Over the next year, the idea became working technology. Berners-Lee developed HyperText Markup Language, or HTML, which gave web pages their structure. He created HTTP, the communication system that allowed browsers and servers to exchange information. And he devised URLs, which gave pages and files unique addresses so they could actually be found.
Working on a NeXT computer at CERN, he built the first web server and the first web browser-editor. By Christmas 1990, the foundations of the World Wide Web were in place. The first website was suitably practical: it explained how the new system worked and helped users create their own pages and servers. Its purpose was not flashy. It was simply to make information easier to share, navigate, and connect.
Net vs Web: What's the Difference?

The internet is the underlying network connecting the world's computers (Credit: fotograzia via Getty Images)
It’s worth pausing here, because the two terms often get jumbled together. The internet and the web are not the same thing, and the World Wide Web did not replace the internet. Instead, it transformed how people used it.
The internet is the underlying network connecting computers around the world. The web is the user-friendly system of pages, links, and browsers built on top of it. Without the web, the internet would be a technical maze: a city with no map.
Suddenly, information felt connected, navigable, and far easier to access. A user could open a page, follow a link, and move instantly to a related piece of information, even if it lived on a completely different computer on the other side of the world. That simple experience became one of the defining features of modern digital life.
The web also dramatically lowered the barrier to entry.

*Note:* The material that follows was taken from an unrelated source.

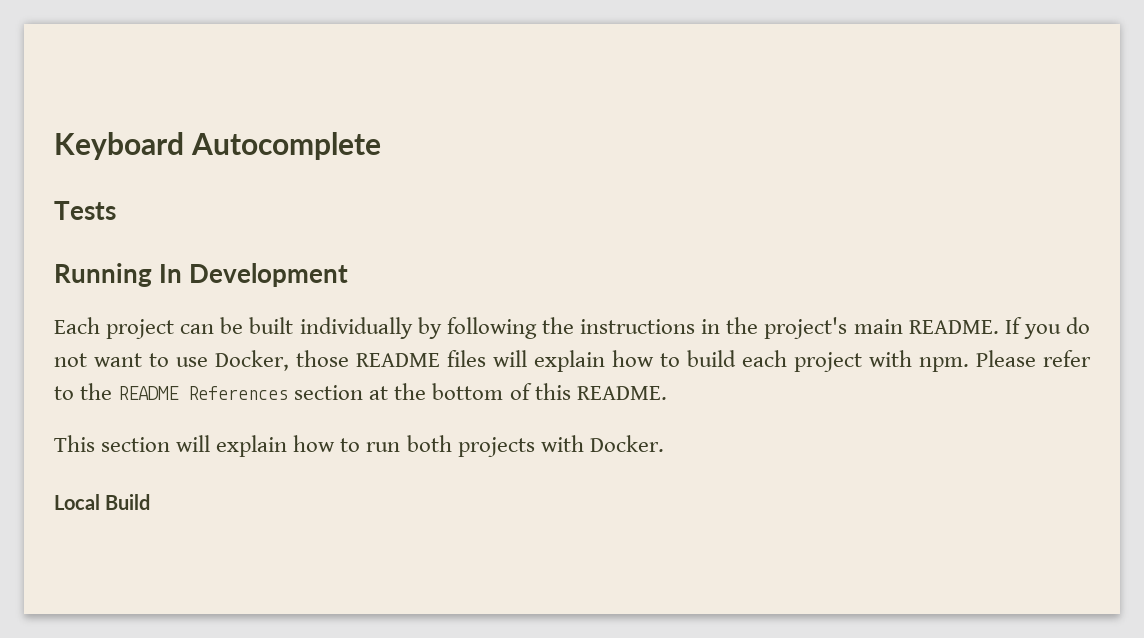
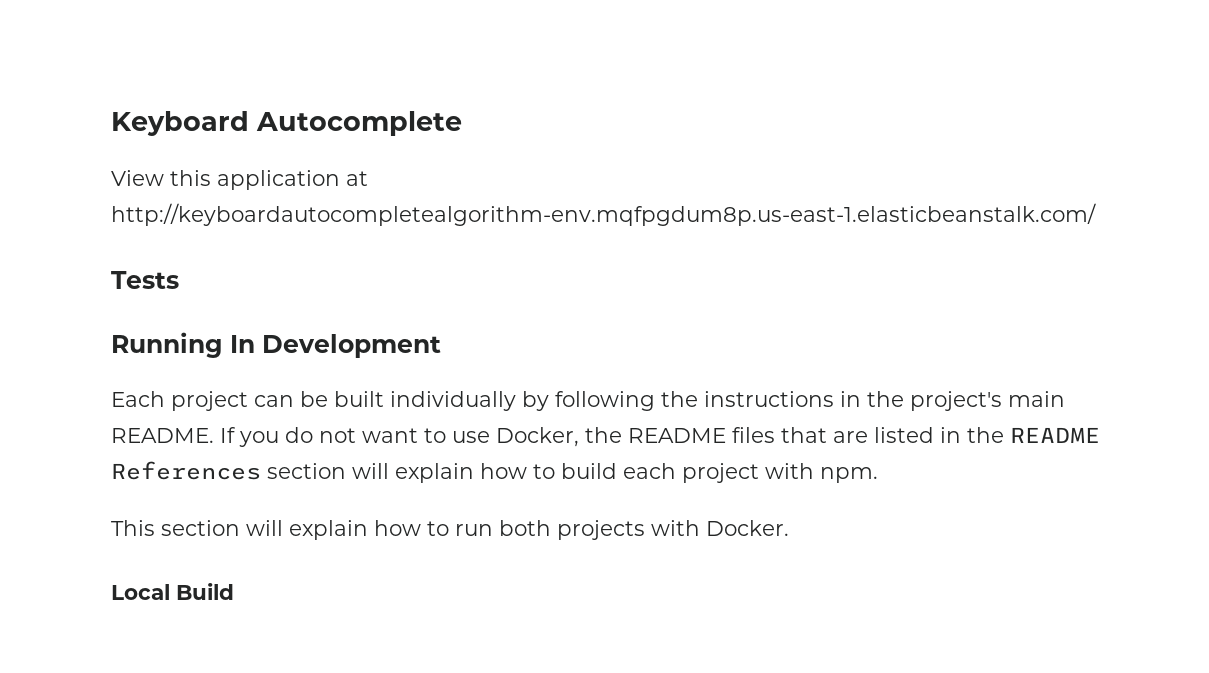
+ View this application at http://keyboardautocompletealgorithm-env.mqfpgdum8p.us-east-1.elasticbeanstalk.com/
- If you do not want to use Docker, those README files will explain how to build each project with npm. Please refer to the README References section at the bottom of this README.
+ If you do not want to use Docker, the README files that are listed in the README References section will explain how to build each project with npm.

People no longer needed specialist technical knowledge to find their way around online. Browsing became visual, intuitive, and, increasingly, something anyone could do.
Free for All

The web has transformed how the world works (Credit: Photosomnia via Getty Images)
Perhaps the most important moment in the web’s history came in 1993, when CERN made the World Wide Web software available royalty-free.
That single decision allowed developers, universities, businesses, and individuals to use and build on the technology without paying licence fees. The web did not belong to a single company or government. Its open structure encouraged rapid growth, wild experimentation, and global participation.
Browsers quickly grew more sophisticated. Websites multiplied. The web expanded far beyond the scientific community that had inspired it. Within only a few years, it was transforming communication, media, commerce, and entertainment on a global scale.
Beyond the Laboratory

Whatever you want to do, wherever you want to do it... (Credit: Nadezhda1906 via Getty Images)
What began as a practical solution to an in-house filing problem became one of the most influential systems ever created. Today, the web shapes how we communicate, shop, learn, work, organise, publish, and entertain ourselves. Social media, online shopping, streaming platforms, digital news, search engines: all of them grew from the same simple idea that information becomes more useful when it is properly connected.